– W tym roku wydajemy na obronność ponad 4 proc. PKB, w przyszłym roku będziemy wydawać 5 proc. – powiedział w piątek (12.07) szef MSZ Radosław Sikorski w wywiadzie dla telewizji Bloomberg. Minister zdradził też, że jest w kontakcie z ludźmi Donalda Trumpa.
Sikorski zapowiedział zwiększenie budżetu obronnego, odpowiadając na pytanie dotyczące możliwej drugiej kadencji Donalda Trumpa w Białym Domu. Szef polskiej dyplomacji przypomniał, że publicznie popierał naciski byłego prezydenta USA na zwiększanie przez sojuszników nakładów na obronność, a nawet i jego styl, „bo kiedy inni prezydenci robili to uprzejmie, to nie działało”.
CZYTAJ: Pilot z Dęblina zginął w czasie ćwiczeń. Nie żyje major Robert Jeł
– Polska wydaje cztery procent (PKB) i wydamy pięć w przyszłym roku. Jesteśmy numerem 1 w NATO, wliczając w to też Stany Zjednoczone (…), bo nie jesteśmy już w epoce wiecznego pozimnowojennego pokoju – powiedział Sikorski. Zaznaczył jednak, że wydatki obronne nie powinny być jedynym punktem odniesienia, jeśli chodzi o państwa NATO, bo np. Islandia nie posiada wojska, a i tak jest przydatna ze względu na strategiczne położenie. Dodał – odnosząc się do deklaracji byłego prezydenta, że nie będzie bronił państw niepłacących wymaganej kwoty – iż NATO nie jest osiedlową firmą ochroniarską.

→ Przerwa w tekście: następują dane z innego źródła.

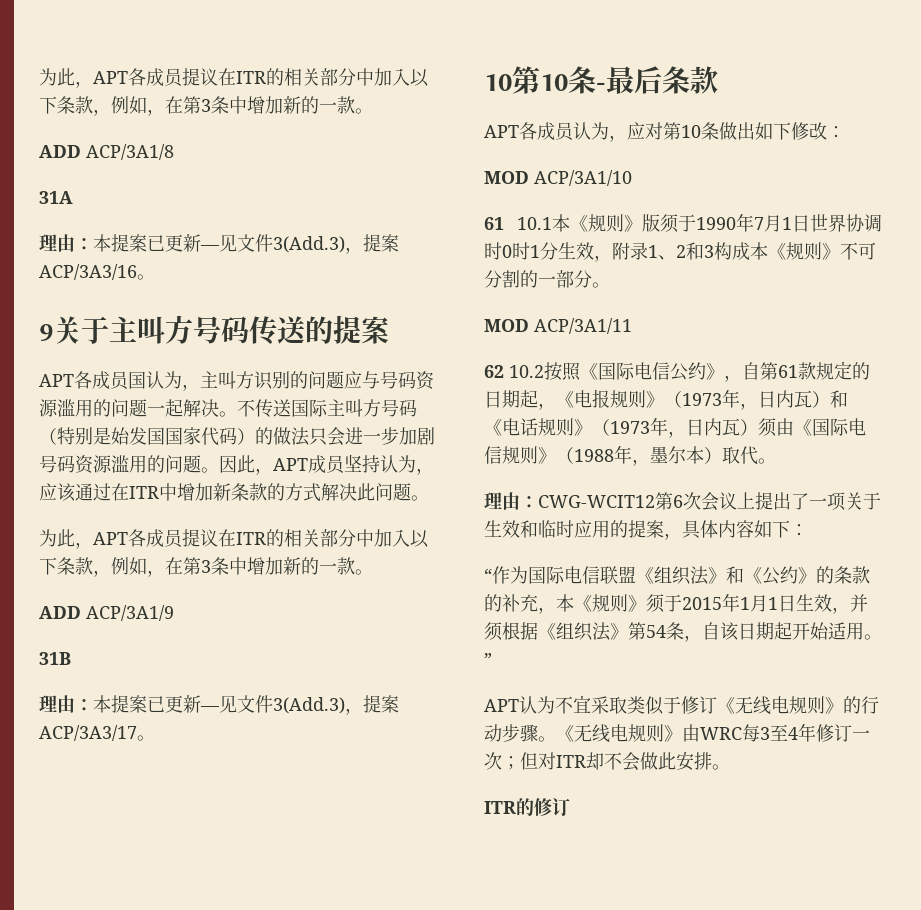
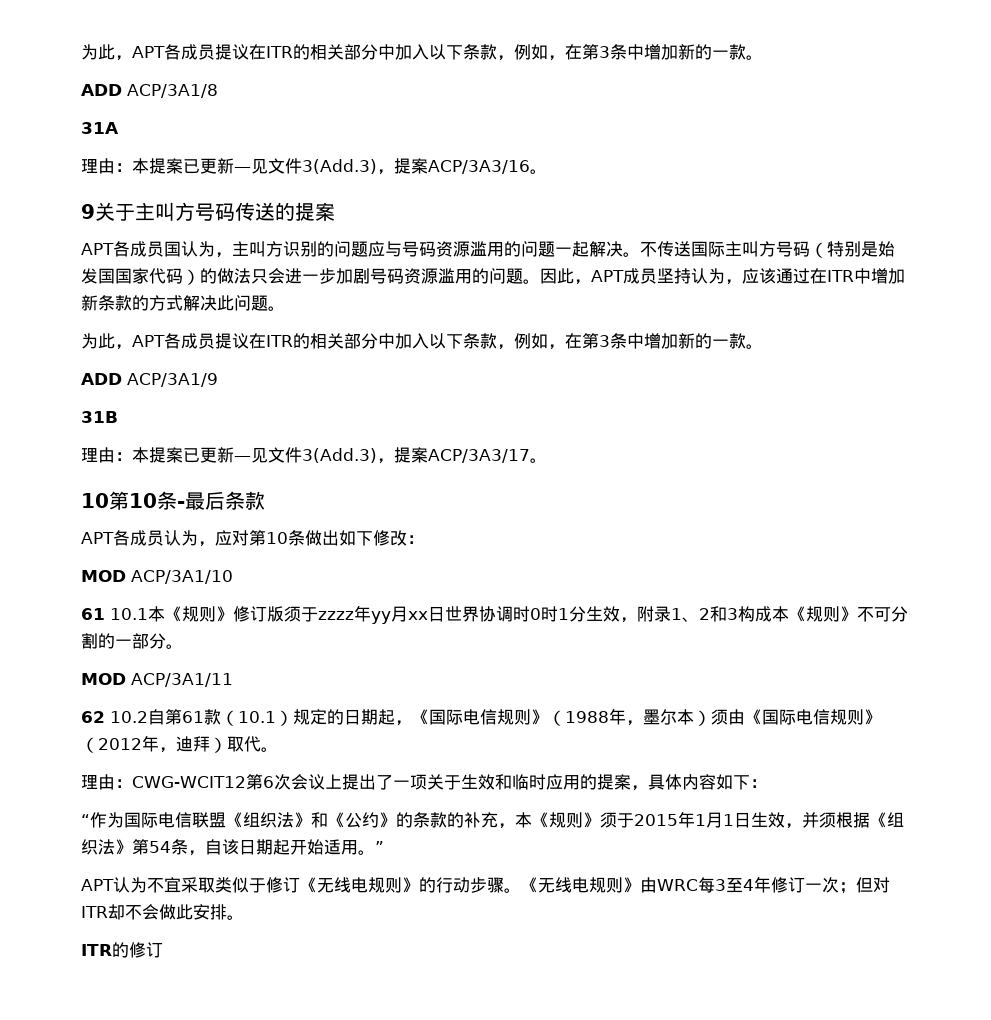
- 61 10.1本《规则》版须于1990年7月1日世界协调时0时1分生效，附录1、2和3构成本《规则》不可分割的一部分。
+ 61 10.1本《规则》修订版须于zzzz年yy月xx日世界协调时0时1分生效，附录1、2和3构成本《规则》不可分割的一部分。
- 62 10.2按照《国际电信公约》，自第61款规定的日期起，《电报规则》（1973年，日内瓦）和《电话规则》（1973年，日内瓦）须由《国际电信规则》（1988年，墨尔本）取代。
+ 62 10.2自第61款（10.1）规定的日期起，《国际电信规则》（1988年，墨尔本）须由《国际电信规则》（2012年，迪拜）取代。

Minister zaznaczył, że prezydent Andrzej Duda, „pochodzący z bardziej trumpowej strony polskiej polityki”, od początku utrzymuje kontakty z otoczeniem byłego prezydenta USA, jak również robi to on sam.
W piątek Sikorski spotka się z byłym doradcą ds. bezpieczeństwa narodowego USA Robertem C. O’Brienem. Jest to jeden z doradców Trumpa, który niedawno napisał artykuł kreślący wizję polityki zagranicznej drugiej kadencji. O’Brien zapowiedział w nim m.in., że Trump będzie naciskał na NATO, by przesunęło siły lądowe i powietrzne do Polski, lecz stwierdził też, że „dalsza amerykańska obrona Europy jest uzależniona od tego, czy Europa wykona swoją część, w tym na Ukrainie”.
W piątkowym wywiadzie szef MSZ odniósł się też do roli Chin w konflikcie w Ukrainie. Zaznaczył, że mimo wsparcia dla rosyjskiego przemysłu Pekin respektował dotychczas „najgrubszą czerwoną linię” Zachodu i nie wysyłał Rosji broni.
– Tak, Chiny mogłyby przywołać swojego wasala Putina do porządku i powiedzieć mu, by zakończył tę wojnę. I takie stanowisko przekazujemy chińskim przywódcom – dodał.